Strategies of Data Mining
Data mining is an effective set of analysis tools and techniques used in the decision support process. However, misconceptions about the role that data mining plays in decision support solutions can lead to confusion about and misuse of these tools and techniques.
Introduction
Databases were developed with an emphasis on obtaining data; more data meant more information. Professionals trained in decision support analysis analyzed such data and discovered information in the form of patterns and rules hidden in the relationships between its various attributes. This assisted in the business decision process by providing feedback on past business actions and helped to guide future decisions. The volume of captured data has grown to the extent that there is too much data from which to discover information easily. For example, sampling, a technique designed to reduce the total amount of data to be analyzed for meaningful information, fails because even a marginally statistical sample of data can mean millions of records.
In the business world, the current emphasis on data warehouses and online analytical processing (OLAP) registers this need to convert huge volumes of data into meaningful information. This information can then be converted into meaningful business actions, which provide more data to be converted into more information, and so on in a cyclical manner, creating a "closed loop" in the decision support process. Ideally, this "closed loop" behavior is the key behind such decision support strategies, recursively improving the efficacy of business decisions.

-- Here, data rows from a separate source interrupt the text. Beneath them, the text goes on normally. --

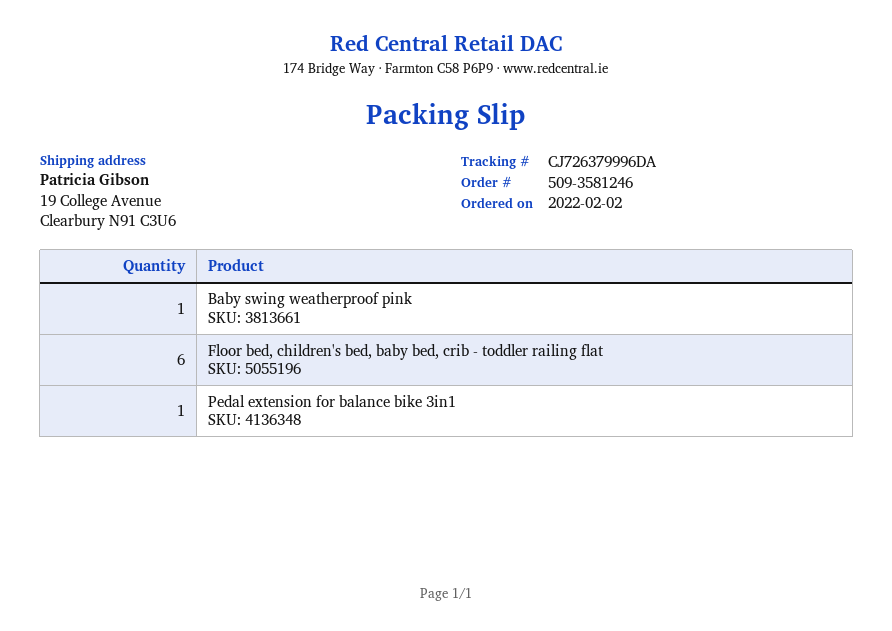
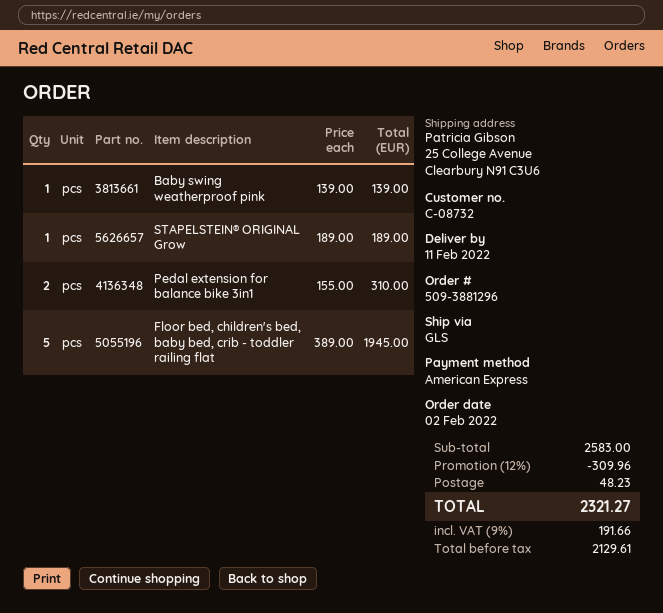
order number: 509-3581246 -> 509-3881296
ship to: 19 College Avenue, Clearbury N91 C3U6 -> 25 College Avenue, Clearbury N91 C3U6
Floor bed, children's bed, baby bed, crib - toddler railing flat: 6 -> 5
Pedal extension for balance bike 3in1: 1 -> 2
STAPELSTEIN® ORIGINAL Grow: none -> 1

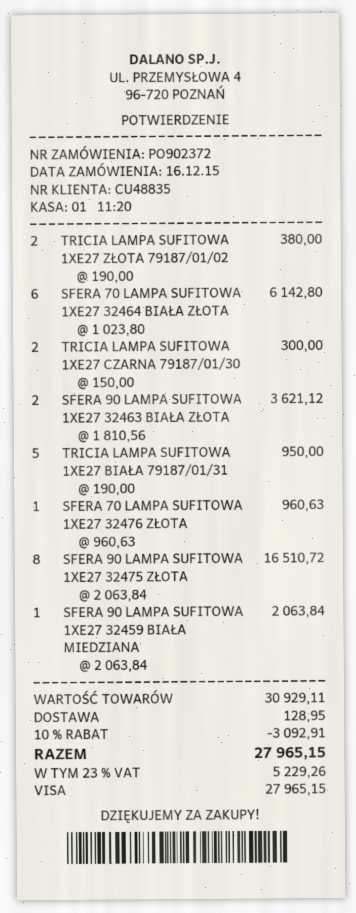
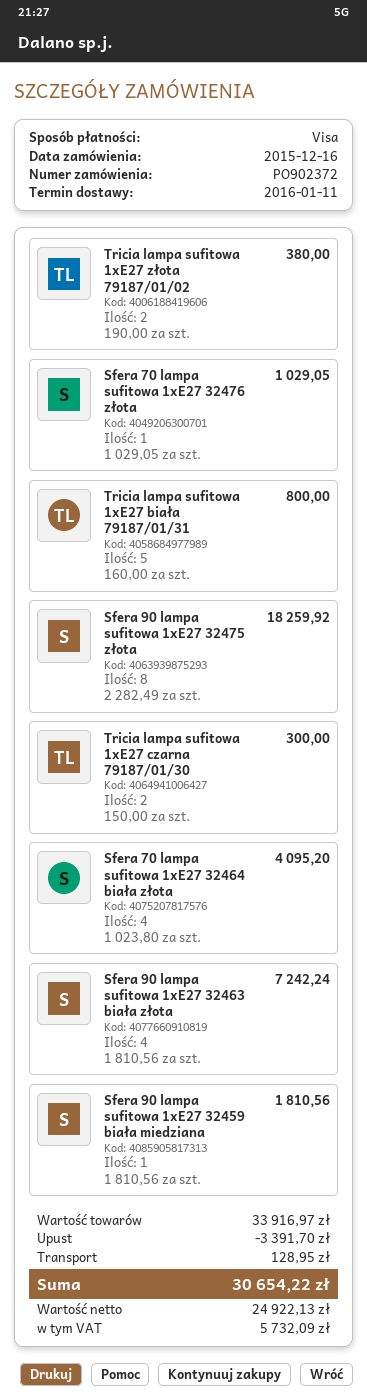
SFERA 70 LAMPA SUFITOWA 1XE27 32464 BIAŁA ZŁOTA: 6 x 1023.80 = 6142.80 -> 4 x 1023.80 = 4095.20
SFERA 90 LAMPA SUFITOWA 1XE27 32463 BIAŁA ZŁOTA: 2 x 1810.56 = 3621.12 -> 4 x 1810.56 = 7242.24
TRICIA LAMPA SUFITOWA 1XE27 BIAŁA 79187/01/31: 5 x 190.00 = 950.00 -> 5 x 160.00 = 800.00
SFERA 70 LAMPA SUFITOWA 1XE27 32476 ZŁOTA: 1 x 960.63 = 960.63 -> 1 x 1029.05 = 1029.05
SFERA 90 LAMPA SUFITOWA 1XE27 32475 ZŁOTA: 8 x 2063.84 = 16510.72 -> 8 x 2282.49 = 18259.92
SFERA 90 LAMPA SUFITOWA 1XE27 32459 BIAŁA MIEDZIANA: 1 x 2063.84 = 2063.84 -> 1 x 1810.56 = 1810.56
subtotal: 30929.11 -> 33916.97
discount: 3092.91 -> 3391.70
tax: 5229.26 -> 5732.09
total: 27965.15 -> 30654.22

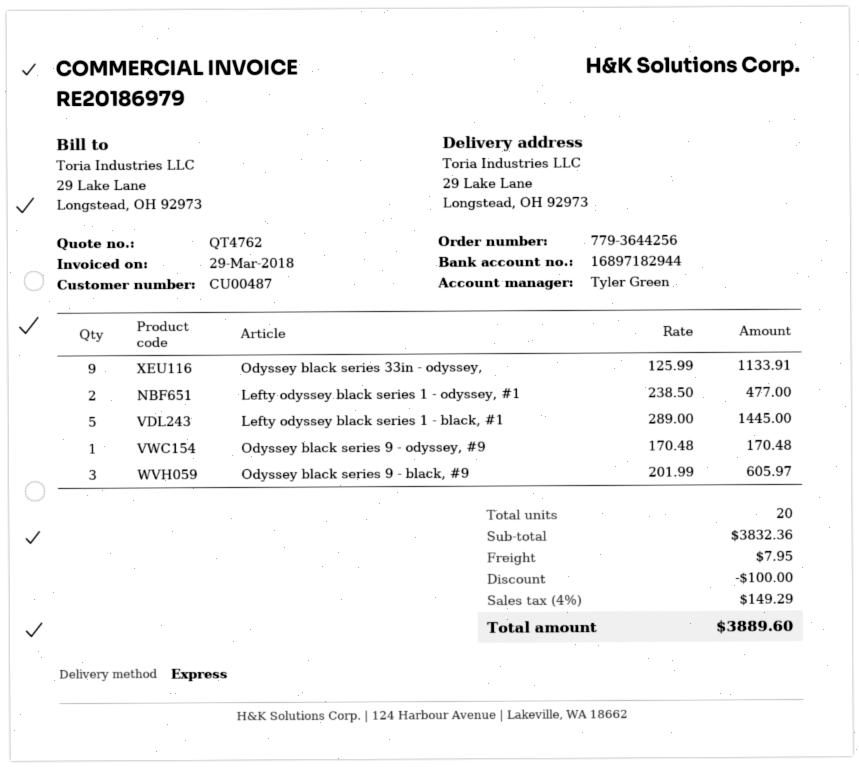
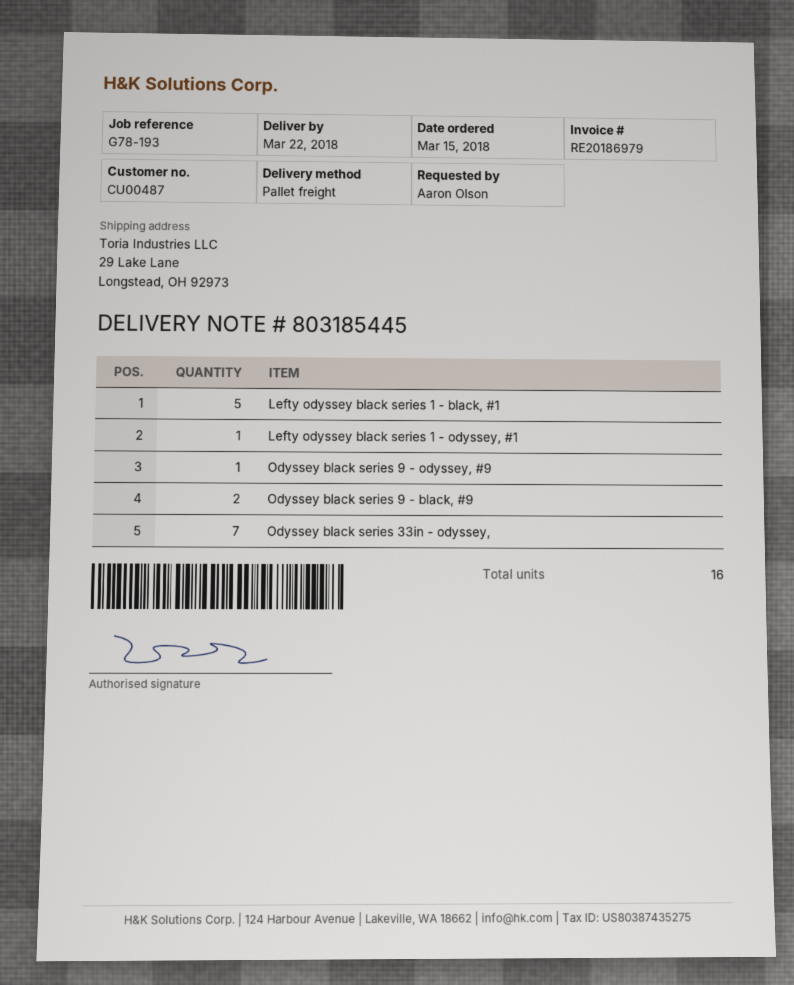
shipping method: express -> pallet freight
Odyssey black series 33in - odyssey,: 9 -> 7
Lefty odyssey black series 1 - odyssey, #1: 2 -> 1
Odyssey black series 9 - black, #9: 3 -> 2
total quantity: 20 -> 16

Unfortunately, because most businesses implement only the data warehouse and OLAP portions of this closed loop, they fail to secure true decision support. For example, obtaining customer demographic data and account data from an online transaction processing (OLTP) database, cleaning and transforming the data, translating the prepared data into a data warehouse, constructing and aggregating the data warehouse data into OLAP cubes for presentation, and then making such data available through data marts still does not provide such necessary insight as to why certain customers close their accounts or why certain accounts purchase certain services or products. Without this information, the business actions that attempt to reduce the number of closed accounts or improve sales of certain services or products can be ineffectual or even cause more harm than good.
It is frustrating to know that the information you want is available but only if the right questions are asked of the data warehouse or OLAP cube. The data mining tools in Microsoft® SQL Server™ 2000 Analysis Services provide a way for you to ask the right questions about data and, used with the right techniques, give you the tools needed to convert the hidden patterns and rules in such data into meaningful information.
Another use for data mining is supplying operational decision support. Unlike the closed loop decision support approach, in which the time between the discovery of information and the business decision resulting from the information can take weeks or months and is typically used to provide long-term business decision support, operational decision support can happen in minutes and is used to provide short-term or immediate decision support on a very small set of cases, or even on a single case.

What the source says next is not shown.